Dresden/Kreuzkirche: „WEIHNACHTSORATORIUM“ VON J. S. BACH BEIM DRESDNER KREUZCHOR – 10.12. 2016
„Jauchzet, frohlocket“ klingt es wieder vielerorts in Deutschland in der Vorweihnachtszeit, wenn das „Weihnachtsoratorium“ von J. S. Bach aufgeführt wird, neuerdings in den verschiedensten Varianten der Auswahl und Zusammenstellung der 6 Kantaten als Kompromiss zwischen dem Publikum, das nur die ersten drei Kantaten vor Weihnachten hören möchte und den Ausführenden und Musikliebhabern, die auch die anderen Kantaten sehr schätzen. Beim Dresdner Kreuzchor hat man schon lange einen guten Kompromiss gefunden und behält sinnvollerweise die dreimalige Aufführung der ersten drei Kantaten vor Weihnachten (die immer ausverkauft ist) und die einmalige Aufführung der Kantaten IV -VI Anfang Januar bei. Das entspricht zwar auch nicht der ursprünglichen Zuordnung zu den kirchlichen Feiertagen um Weihnachten und Neujahr, macht aber Sinn.

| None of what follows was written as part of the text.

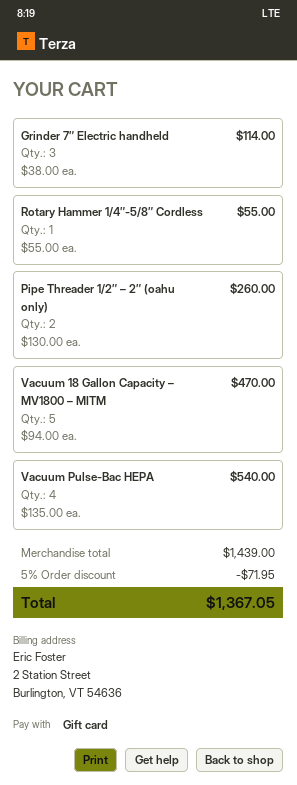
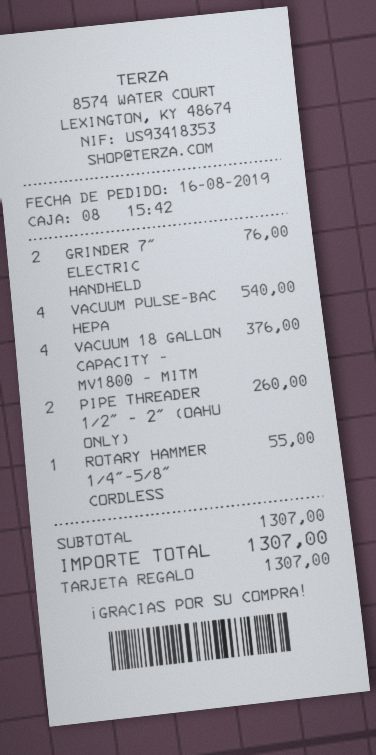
Grinder 7″ Electric handheld: 3 for 114.00 -> 2 for 76.00
Vacuum 18 Gallon Capacity – MV1800 – MITM: 5 for 470.00 -> 4 for 376.00
subtotal: 1439.00 -> 1307.00
discount: 5% = 71.95 -> none
total: 1367.05 -> 1307.00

Beim ersten Teil standen nun Kreuzkantor Roderich Kreile als „Grundpfeiler“ wieder der gut vorbereitete Dresdner Kreuzchor und die auch an dieser Stelle bewährte Dresdner Philharmonie zur Verfügung, die international hohes Ansehen genießt und erst kürzlich mit ihrem Gastspiel im Wiener Musikverein Aufsehen erregte und Fachwelt und Publikum begeisterte. Mit ihrem Engagement sorgen die Musiker auch in von Jahr zu Jahr wechselnder Besetzung immer wieder für das klangschöne und zuverlässige Fundament, das den faszinierenden Klangcharakter der Kreuzchor-Aufführungen maßgeblich mitbestimmt. Schöne Instrumental-Soli bei Einleitung und Begleitung der Arien bildeten auch bei dieser Aufführung wieder die kleinen, feinen „Extras“, wie der lieblich innige Klang der beiden Oboen d’amore (Bernd Schober, Guido Titze), des Englischhorns (Isabel Kern, Jens Prasse) sowie der Flöte (Karin Hofmann).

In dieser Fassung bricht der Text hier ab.